By default, of course, Visual Studio creates separate bin folders for Debug and Release builds. We are having some minor issues dealing with those from the perspective of external dependencies, where sometimes we want release binaries and sometimes debug. It would make life slightly easier to just have a single bin folder on all projects and make that the target for both Debug and Release. We could then point our external scripts, etc. at a single location.
A co-worker questioned why we couldn’t just do that–change the VS project settings to go to the same bin folder? I confess I couldn’t really think of a good reason to keep them, other than easily being able to see on my local filesystem which are Debug and which are Release. But so what; what does that gain?
My question(s):
- How do you leverage having distinct Debug and Release folders? What processes does this enable in your development?
- What bad thing could happen if you fail to retain this distinction?
- Inversely, if you have gone the “single folder” route, how has this helped you?
I am NOT asking why have separate Debug and Release builds.
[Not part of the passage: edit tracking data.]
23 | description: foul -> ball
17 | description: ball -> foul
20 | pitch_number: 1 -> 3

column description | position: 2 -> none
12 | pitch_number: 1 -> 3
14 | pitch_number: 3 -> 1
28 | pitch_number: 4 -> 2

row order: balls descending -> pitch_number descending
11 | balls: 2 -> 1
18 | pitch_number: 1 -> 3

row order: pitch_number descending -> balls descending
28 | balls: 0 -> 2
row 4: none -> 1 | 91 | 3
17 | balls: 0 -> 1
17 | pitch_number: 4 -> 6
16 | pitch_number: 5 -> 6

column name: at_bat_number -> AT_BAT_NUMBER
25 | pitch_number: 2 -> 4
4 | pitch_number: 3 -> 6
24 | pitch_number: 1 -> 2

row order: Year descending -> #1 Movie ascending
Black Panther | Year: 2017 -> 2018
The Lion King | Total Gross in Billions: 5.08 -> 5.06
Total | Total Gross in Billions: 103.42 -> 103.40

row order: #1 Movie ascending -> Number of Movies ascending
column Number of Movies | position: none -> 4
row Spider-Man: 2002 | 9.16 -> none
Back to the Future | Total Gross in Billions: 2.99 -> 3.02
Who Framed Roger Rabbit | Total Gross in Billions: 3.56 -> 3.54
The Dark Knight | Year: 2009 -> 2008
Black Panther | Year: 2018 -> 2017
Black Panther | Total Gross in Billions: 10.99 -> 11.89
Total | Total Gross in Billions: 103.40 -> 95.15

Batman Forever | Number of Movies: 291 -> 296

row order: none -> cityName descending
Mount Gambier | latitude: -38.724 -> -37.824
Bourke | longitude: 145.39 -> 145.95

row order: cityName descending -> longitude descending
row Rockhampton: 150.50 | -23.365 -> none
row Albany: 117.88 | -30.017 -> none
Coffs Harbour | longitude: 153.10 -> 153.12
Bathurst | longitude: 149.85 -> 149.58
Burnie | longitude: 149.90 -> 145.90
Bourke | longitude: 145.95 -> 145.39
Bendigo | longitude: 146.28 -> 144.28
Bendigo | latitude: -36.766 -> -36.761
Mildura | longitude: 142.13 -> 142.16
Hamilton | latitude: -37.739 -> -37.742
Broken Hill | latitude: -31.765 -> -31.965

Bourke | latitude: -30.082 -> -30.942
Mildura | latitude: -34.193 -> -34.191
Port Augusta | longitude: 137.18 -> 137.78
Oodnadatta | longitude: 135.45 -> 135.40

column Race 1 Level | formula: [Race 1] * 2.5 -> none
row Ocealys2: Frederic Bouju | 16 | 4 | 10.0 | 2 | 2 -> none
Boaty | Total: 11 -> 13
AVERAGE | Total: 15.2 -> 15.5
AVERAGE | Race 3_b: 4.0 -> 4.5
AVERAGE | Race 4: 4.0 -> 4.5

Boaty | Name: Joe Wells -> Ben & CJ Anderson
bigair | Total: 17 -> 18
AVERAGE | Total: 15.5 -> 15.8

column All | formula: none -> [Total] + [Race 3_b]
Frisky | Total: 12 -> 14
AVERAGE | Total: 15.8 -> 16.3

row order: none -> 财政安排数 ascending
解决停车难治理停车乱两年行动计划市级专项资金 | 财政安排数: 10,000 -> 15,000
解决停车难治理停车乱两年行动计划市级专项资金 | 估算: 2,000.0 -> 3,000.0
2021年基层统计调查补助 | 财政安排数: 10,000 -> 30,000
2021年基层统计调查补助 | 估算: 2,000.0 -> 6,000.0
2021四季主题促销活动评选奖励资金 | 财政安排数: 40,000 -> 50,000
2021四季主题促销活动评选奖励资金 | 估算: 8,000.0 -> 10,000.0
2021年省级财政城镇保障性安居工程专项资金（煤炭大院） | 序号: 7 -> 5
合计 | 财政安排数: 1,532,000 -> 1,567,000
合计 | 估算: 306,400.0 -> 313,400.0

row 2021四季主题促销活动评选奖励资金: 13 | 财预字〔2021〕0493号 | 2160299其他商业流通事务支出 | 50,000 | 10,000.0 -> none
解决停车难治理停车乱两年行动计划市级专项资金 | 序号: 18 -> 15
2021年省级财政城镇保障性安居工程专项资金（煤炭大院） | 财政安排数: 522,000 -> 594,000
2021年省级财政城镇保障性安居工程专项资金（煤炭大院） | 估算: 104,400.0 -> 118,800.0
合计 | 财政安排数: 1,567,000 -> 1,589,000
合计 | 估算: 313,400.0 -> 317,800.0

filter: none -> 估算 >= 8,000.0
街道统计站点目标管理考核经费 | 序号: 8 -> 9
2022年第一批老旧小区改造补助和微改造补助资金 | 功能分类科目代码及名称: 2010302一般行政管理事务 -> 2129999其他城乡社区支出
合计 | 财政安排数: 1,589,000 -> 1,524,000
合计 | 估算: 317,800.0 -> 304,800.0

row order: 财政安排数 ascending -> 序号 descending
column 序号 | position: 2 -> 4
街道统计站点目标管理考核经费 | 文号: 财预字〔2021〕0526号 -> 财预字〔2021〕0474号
I understand the difference, and the place of each. My question concerns placing them in separate folders.
The way I see it, this is simply a convenience on the developer’s machine allowing them to compile and run both Debug and Release builds simultaneously.
If you have scripts or tools running inside Visual Studio, the IDE allows you to use the ConfigurationName and other macros to obtain paths which are configuration-independent.
If you are running scripts and tools externally from the command-line (i.e. you are structuring some kind of release or deployment process around it), it is better to do this on a build server, where the distinction between Debug and Release goes away.
For example, when you invoke msbuild from the command-line (on the build server) you can specify the Configuration property for Debug or Release, and the OutputPath property to build to one location only (regardless of the Configuration).